Stored data

━━━

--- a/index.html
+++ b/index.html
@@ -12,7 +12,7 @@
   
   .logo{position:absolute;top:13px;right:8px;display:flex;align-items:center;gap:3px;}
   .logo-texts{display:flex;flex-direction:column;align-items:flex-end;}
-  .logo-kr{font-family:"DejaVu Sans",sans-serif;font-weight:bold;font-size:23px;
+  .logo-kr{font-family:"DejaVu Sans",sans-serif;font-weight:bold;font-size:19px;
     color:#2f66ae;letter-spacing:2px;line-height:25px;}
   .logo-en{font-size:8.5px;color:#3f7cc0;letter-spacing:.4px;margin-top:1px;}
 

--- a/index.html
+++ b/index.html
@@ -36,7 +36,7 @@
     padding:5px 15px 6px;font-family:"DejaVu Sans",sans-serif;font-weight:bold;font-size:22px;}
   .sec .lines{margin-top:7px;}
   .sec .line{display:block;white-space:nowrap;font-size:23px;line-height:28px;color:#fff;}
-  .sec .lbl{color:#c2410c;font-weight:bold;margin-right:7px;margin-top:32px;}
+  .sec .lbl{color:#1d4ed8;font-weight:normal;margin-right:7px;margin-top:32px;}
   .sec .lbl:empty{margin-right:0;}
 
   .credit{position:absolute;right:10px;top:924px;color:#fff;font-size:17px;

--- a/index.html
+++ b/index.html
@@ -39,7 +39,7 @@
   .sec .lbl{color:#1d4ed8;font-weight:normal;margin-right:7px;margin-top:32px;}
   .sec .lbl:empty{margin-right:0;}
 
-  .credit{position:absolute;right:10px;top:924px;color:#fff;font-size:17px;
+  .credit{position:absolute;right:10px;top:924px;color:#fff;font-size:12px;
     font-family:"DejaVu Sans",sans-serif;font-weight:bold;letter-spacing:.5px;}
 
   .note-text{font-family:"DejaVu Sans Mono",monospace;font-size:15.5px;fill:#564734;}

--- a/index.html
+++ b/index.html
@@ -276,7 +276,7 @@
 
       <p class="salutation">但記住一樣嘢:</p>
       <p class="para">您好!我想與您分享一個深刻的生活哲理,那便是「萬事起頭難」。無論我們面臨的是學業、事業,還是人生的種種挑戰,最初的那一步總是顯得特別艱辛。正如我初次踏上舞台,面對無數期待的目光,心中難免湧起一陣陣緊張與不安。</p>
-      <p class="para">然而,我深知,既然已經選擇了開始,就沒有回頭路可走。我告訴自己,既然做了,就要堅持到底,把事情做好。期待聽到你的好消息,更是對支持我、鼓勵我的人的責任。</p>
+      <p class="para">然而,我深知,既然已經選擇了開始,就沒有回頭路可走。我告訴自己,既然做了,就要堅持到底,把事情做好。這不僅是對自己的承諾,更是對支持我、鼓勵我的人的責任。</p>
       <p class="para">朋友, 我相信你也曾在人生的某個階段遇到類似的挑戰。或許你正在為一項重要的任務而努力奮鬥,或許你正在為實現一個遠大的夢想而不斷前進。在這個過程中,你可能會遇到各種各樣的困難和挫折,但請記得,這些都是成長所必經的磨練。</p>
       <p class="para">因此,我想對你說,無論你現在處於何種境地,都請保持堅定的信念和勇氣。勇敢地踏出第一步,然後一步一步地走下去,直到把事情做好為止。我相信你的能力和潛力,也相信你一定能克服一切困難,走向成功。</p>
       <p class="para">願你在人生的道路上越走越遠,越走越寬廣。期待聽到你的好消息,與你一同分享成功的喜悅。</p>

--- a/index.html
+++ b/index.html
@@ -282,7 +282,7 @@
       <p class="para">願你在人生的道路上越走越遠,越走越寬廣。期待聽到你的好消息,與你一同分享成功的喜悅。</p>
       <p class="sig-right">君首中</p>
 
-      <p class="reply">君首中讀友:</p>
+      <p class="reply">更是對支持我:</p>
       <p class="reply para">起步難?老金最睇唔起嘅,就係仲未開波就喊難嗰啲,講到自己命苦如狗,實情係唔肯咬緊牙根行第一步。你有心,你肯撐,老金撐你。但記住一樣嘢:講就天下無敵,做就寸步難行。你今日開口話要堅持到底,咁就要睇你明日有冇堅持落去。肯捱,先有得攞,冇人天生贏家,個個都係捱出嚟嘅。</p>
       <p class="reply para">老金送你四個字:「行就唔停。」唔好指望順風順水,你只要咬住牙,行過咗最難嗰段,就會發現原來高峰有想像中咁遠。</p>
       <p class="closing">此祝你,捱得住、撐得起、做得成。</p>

━━━

**EXERCISE**: Say the number of lines in the entries that have the string "color", and only that.

**SOLUTION BELOW**: 9